● **To do**: Here are the records. Write out exactly the lines between the one holding "- This currently" and the one holding "FHEM https://fhem.de/) based", inclusive.

Data Block Start

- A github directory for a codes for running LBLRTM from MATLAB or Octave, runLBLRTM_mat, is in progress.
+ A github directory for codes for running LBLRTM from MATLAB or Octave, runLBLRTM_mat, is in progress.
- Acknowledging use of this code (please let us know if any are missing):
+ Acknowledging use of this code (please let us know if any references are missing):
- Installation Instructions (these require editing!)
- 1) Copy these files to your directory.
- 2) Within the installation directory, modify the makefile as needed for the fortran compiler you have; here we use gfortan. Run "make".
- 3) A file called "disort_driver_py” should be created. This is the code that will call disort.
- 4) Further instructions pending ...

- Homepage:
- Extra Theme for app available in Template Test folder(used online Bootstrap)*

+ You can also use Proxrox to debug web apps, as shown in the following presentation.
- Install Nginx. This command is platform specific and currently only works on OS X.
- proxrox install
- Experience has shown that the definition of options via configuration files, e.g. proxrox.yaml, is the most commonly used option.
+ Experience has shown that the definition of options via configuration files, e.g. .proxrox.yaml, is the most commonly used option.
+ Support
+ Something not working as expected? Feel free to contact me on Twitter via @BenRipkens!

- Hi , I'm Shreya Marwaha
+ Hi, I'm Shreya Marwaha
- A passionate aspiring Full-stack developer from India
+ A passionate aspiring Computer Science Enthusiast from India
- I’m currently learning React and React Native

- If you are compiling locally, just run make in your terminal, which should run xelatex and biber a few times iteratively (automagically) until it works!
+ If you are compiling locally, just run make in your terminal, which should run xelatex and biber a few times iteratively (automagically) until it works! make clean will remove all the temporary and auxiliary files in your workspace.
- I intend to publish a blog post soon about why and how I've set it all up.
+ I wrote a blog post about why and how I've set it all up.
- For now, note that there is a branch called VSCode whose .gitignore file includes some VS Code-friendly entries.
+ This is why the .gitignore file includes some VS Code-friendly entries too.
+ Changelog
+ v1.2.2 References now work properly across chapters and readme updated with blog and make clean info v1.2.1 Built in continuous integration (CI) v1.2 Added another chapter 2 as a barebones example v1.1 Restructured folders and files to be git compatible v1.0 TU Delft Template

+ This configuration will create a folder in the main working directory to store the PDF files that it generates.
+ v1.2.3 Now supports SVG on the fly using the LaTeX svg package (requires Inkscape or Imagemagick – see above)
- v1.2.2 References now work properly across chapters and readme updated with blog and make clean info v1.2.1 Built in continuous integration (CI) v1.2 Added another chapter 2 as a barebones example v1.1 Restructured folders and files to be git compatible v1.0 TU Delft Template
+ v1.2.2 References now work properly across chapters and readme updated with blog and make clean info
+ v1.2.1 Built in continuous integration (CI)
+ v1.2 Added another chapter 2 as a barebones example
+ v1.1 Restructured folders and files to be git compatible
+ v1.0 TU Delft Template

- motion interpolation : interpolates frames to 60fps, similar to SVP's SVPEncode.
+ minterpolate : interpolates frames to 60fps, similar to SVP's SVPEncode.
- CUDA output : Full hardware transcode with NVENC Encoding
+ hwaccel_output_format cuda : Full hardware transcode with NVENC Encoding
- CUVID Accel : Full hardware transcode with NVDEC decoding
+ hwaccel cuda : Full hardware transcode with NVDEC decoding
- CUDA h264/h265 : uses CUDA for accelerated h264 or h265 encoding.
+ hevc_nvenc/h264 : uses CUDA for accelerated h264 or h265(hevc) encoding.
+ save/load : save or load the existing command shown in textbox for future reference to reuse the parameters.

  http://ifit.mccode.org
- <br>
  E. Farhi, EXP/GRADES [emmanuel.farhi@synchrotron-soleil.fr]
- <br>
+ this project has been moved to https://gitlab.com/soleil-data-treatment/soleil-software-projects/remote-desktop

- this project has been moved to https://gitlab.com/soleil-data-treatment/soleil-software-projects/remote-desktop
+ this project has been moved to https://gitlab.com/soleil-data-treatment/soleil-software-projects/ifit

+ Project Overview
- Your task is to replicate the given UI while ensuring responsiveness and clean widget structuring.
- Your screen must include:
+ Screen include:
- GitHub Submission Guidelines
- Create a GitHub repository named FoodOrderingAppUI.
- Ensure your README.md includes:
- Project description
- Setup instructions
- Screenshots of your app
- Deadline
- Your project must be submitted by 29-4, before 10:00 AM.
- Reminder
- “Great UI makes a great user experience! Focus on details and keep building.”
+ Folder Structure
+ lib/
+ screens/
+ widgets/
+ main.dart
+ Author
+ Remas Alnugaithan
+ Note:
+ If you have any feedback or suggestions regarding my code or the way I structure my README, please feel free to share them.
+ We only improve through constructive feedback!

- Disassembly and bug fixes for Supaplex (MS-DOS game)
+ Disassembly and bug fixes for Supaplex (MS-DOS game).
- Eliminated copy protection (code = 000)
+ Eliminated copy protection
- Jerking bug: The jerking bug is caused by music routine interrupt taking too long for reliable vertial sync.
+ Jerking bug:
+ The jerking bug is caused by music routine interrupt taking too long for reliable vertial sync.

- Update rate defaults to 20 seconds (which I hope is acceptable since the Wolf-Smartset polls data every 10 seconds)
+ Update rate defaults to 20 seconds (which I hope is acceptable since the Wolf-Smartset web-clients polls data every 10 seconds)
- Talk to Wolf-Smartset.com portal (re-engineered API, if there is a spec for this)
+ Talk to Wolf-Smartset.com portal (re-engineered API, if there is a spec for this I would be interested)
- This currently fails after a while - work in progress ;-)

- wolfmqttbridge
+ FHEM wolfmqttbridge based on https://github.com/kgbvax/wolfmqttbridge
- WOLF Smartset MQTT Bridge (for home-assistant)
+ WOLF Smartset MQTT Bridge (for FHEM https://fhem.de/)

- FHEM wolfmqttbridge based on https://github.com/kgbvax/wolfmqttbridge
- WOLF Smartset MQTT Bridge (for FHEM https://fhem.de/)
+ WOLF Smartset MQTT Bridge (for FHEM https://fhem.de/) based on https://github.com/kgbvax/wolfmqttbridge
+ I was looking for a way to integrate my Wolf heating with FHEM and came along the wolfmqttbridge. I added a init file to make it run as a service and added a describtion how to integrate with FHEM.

Data Block End

● **Result of this exercise**:
- This currently fails after a while - work in progress ;-)

- wolfmqttbridge
+ FHEM wolfmqttbridge based on https://github.com/kgbvax/wolfmqttbridge
- WOLF Smartset MQTT Bridge (for home-assistant)
+ WOLF Smartset MQTT Bridge (for FHEM https://fhem.de/)

- FHEM wolfmqttbridge based on https://github.com/kgbvax/wolfmqttbridge
- WOLF Smartset MQTT Bridge (for FHEM https://fhem.de/)
+ WOLF Smartset MQTT Bridge (for FHEM https://fhem.de/) based on https://github.com/kgbvax/wolfmqttbridge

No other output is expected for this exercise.